The previous steps allow to identify a set of pairs consisting of duplicate URIs in the ScholarlyData dataset. The harmonisation is the task of identifying which are the URIs to keep after the data cleansing process. This task is not trivial, as it requires multiple activities: (i) closure identification; (ii) candidate selection; (iii) knowledge inheriting; (iv) recording of the harmonisation. Closure identification. Here we traverse the transitive chains of duplicates in order to identify the closures of duplicate URIs from available pairs. Closure identification is mandatory as the classification process returns predictions on potential co-referent pairs. Hence, it is possible to have transitive chains of co-referent pairs resulting from the classification in case a certain person or organisation is represented by more than two URIs in the dataset. This scenario occurs when the lexicalisations provided for the names of people and organisation vary from one conference to another. For example, the individual 'Andrea Giovanni Nuzzolese' is associated with the URIs sdp:andrea-giovanni-nuzzolese
, sdp:andrea-nuzzolese
, and sdp:andrea-g-nuzzolese
, which in turn are provided by the classifier as a set of pairs as follows.
<sdp:andrea-nuzzolese,sdp:andrea-giovanni-nuzzolese>
<sdp:andrea-g-nuzzolese,sdp:andrea-nuzzolese>
<sdp:andrea-giovanni-nuzzolese,sdp:andrea-g-nuzzolese>
Closure identification then produces a single tuple as:
<sdp:andrea-nuzzolese,sdp:andrea-giovanni-nuzzolese,sdp:andrea-g-nuzzolese>
Candidate selection. The result of the previous activity is a set of tuples. Next, candidate selection aims at identifying for each tuple, a single candidate to keep as reference URI. The selection is performed by computing and comparing the degree centrality of each entity associated with a URI part of a tuple. The degree centrality is computed as the sum of indegree and outdegree, which count the number of incoming and outcoming ties of the node respectively. Accordingly, the selected URI is the one recording the highest degree centrality within the context of the tuple. To compute outdegree centrality, we do not take into account of datatype properties, as in ScholarlyData the only literals used for person and organisation are names. Hence, we assume that (i) an entity with alternative names is not more relevant with respect to another with a single name; (ii) the centrality is captured by object properties only.

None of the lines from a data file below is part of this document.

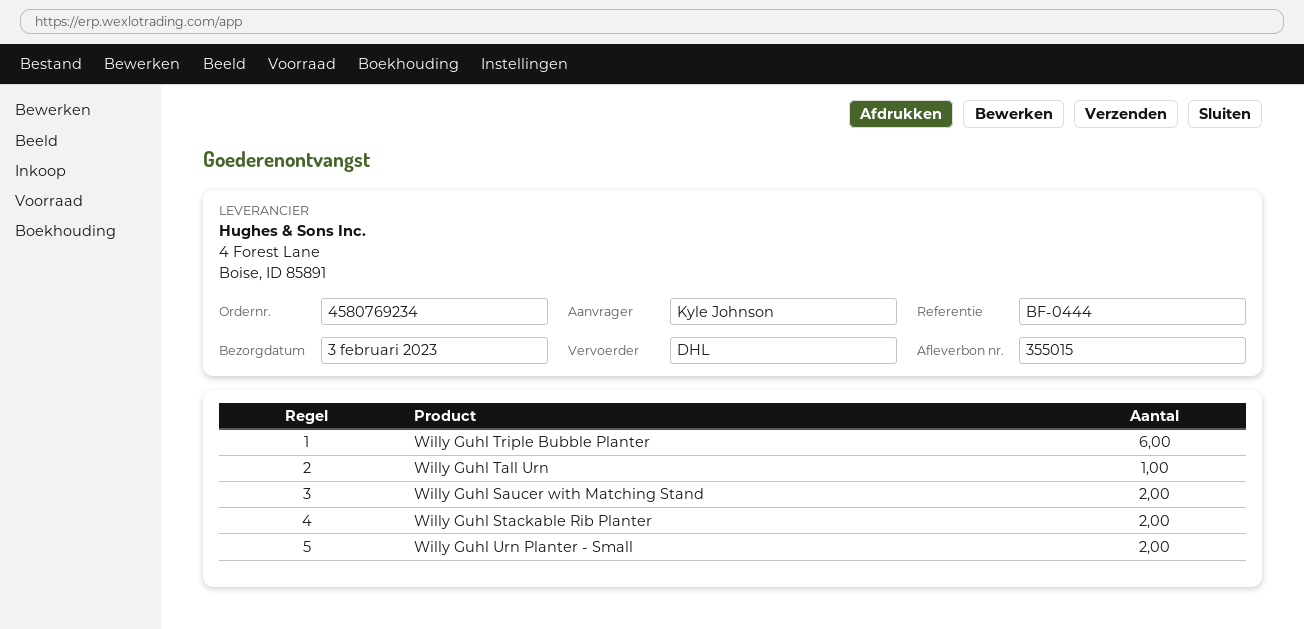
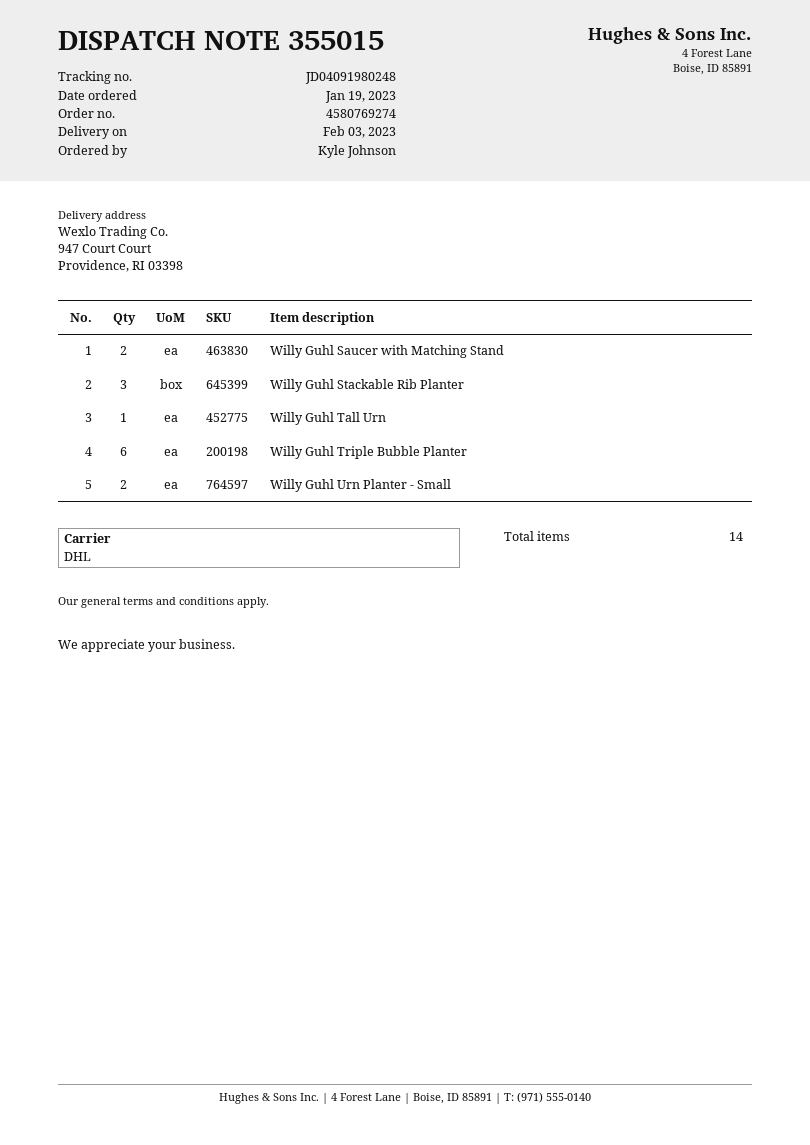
order number: 4580769234 -> 4580769274
Willy Guhl Stackable Rib Planter: 2 -> 3

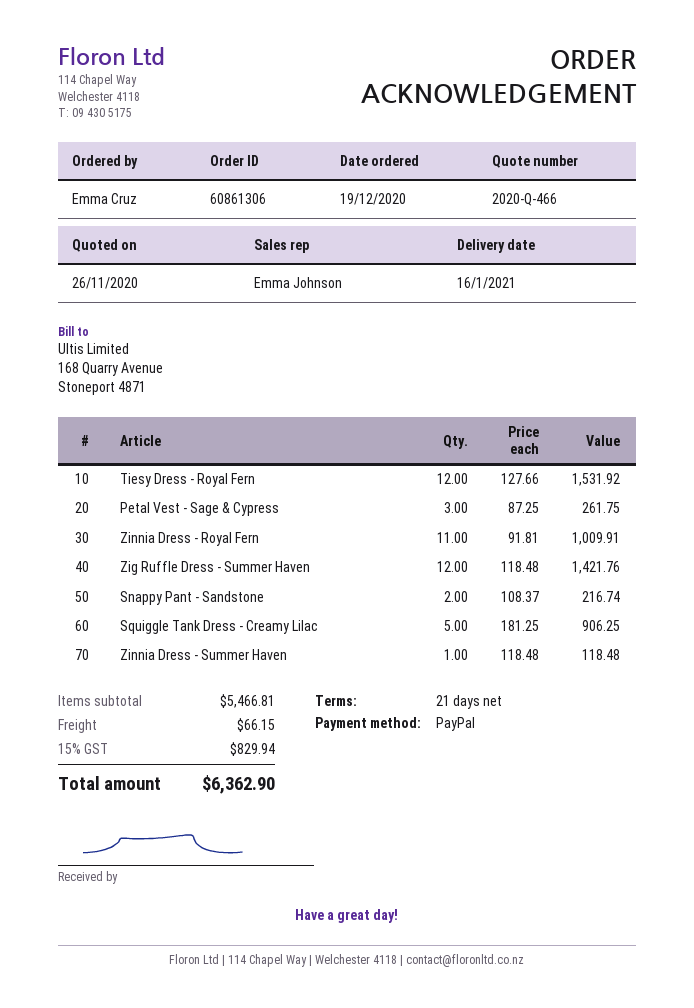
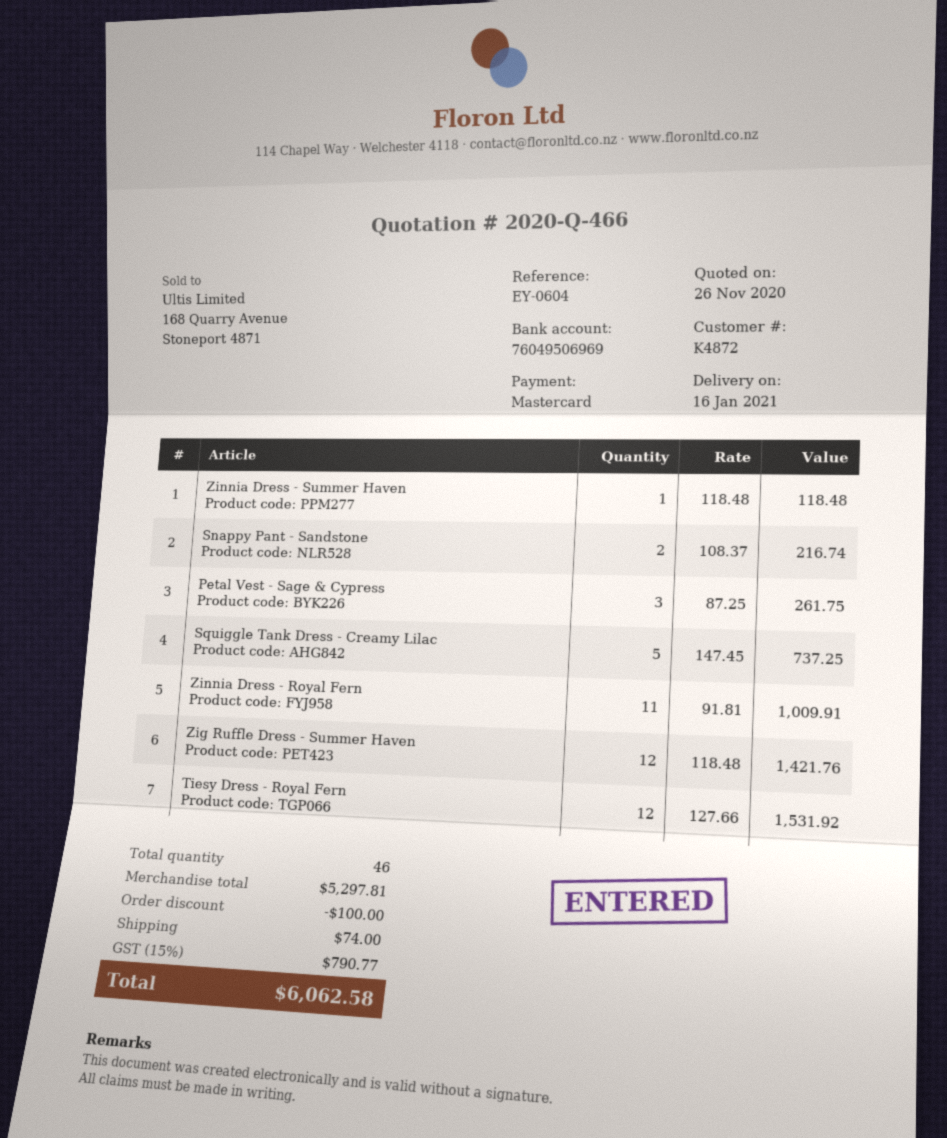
payment method: PayPal -> Mastercard
Squiggle Tank Dress - Creamy Lilac: 5 x 181.25 = 906.25 -> 5 x 147.45 = 737.25
subtotal: 5466.81 -> 5297.81
discount: none -> 100.00
shipping: 66.15 -> 74.00
tax: 15% = 829.94 -> 15% = 790.77
total: 6362.90 -> 6062.58

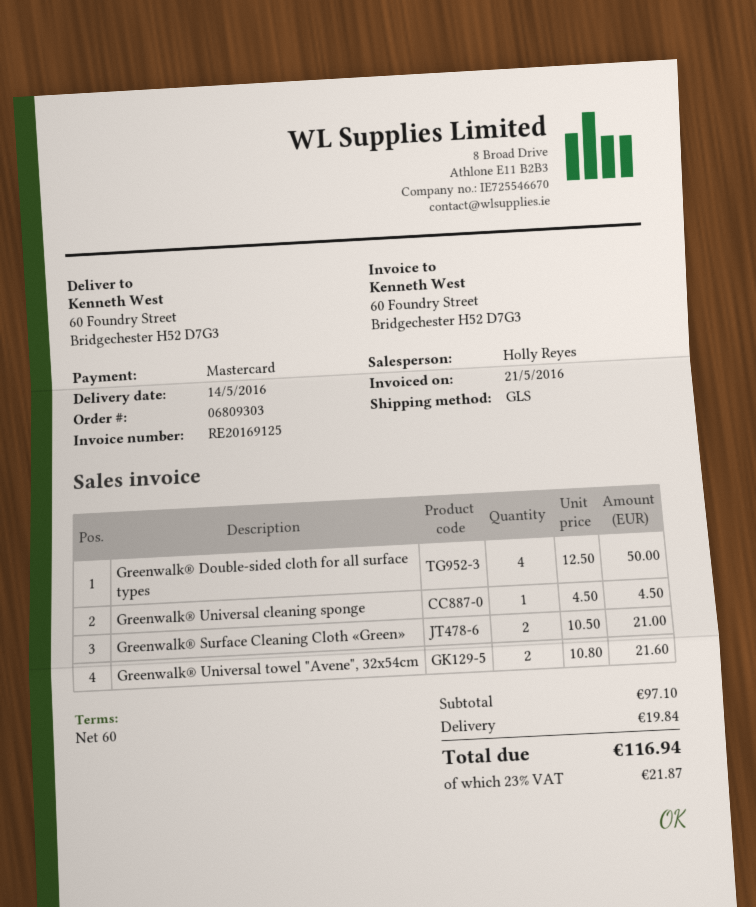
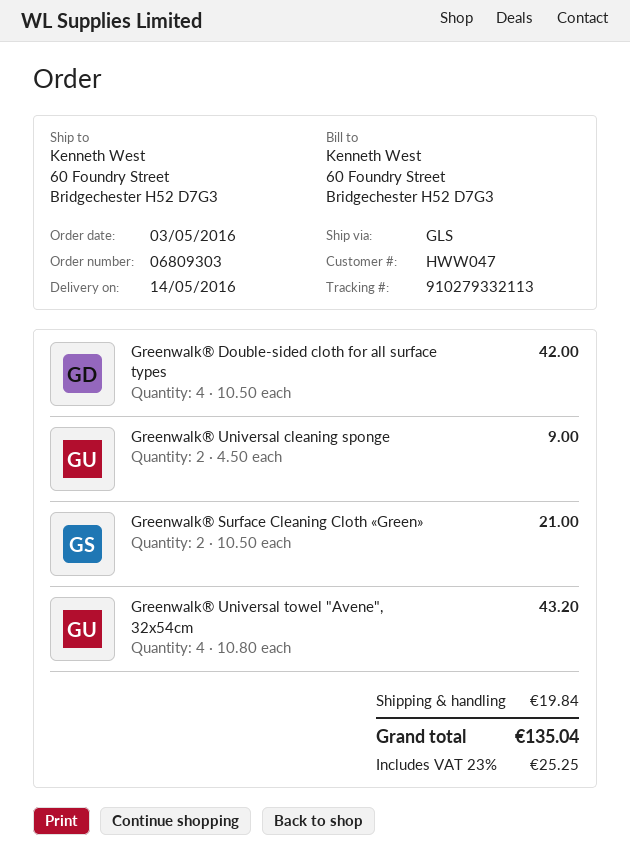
Greenwalk® Double-sided cloth for all surface types: 4 x 12.50 = 50.00 -> 4 x 10.50 = 42.00
Greenwalk® Universal cleaning sponge: 1 x 4.50 = 4.50 -> 2 x 4.50 = 9.00
Greenwalk® Universal towel "Avene", 32x54cm: 2 x 10.80 = 21.60 -> 4 x 10.80 = 43.20
tax: 23% = 21.87 -> 23% = 25.25
total: 116.94 -> 135.04

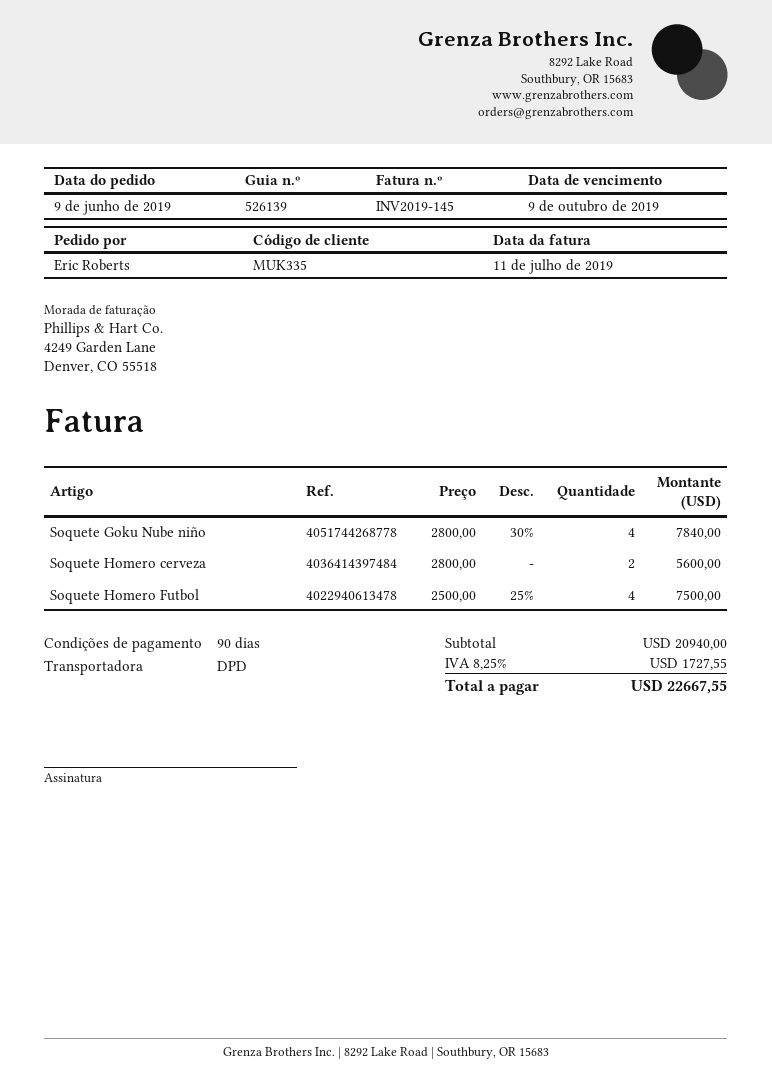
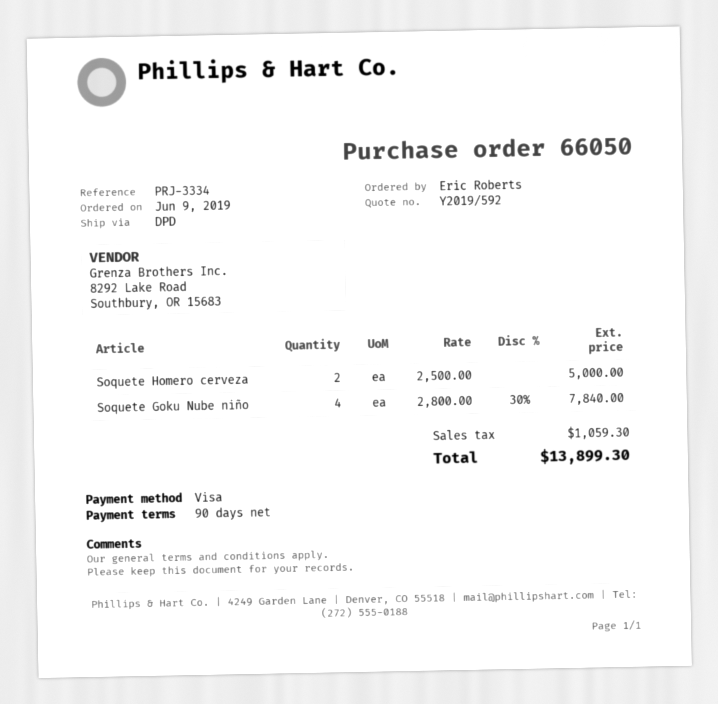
Soquete Homero cerveza: 2 x 2800.00 = 5600.00 -> 2 x 2500.00 = 5000.00
Soquete Homero Futbol: 4 x 2500.00 - 25% = 7500.00 -> none
tax: 1727.55 -> 1059.30
total: 22667.55 -> 13899.30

Dataset update. Once a single URI for each tuple has been selected, we associate the triples available through the other URIs of the tuple with the single selected URI. This is performed by means of SPARQL UPDATE queries.
Recording of the harmonisation. This is carried out in parallel with the previous activity and its result is an RDF graph whose aim is twofold: (i) providing a description about how a final URI for a set of duplicates is derived and (ii) serving as background knowledge for enabling backward compatibility. The backward compatibility is needed in order to guarantee transparent access to any client application that relies on ScholarlyData without any client-side change being required. The RDF graph is modelled by using PROV-O and describes the harmonisation in terms of provenance. Following the previous example, we show the resulting RDF graph generated below.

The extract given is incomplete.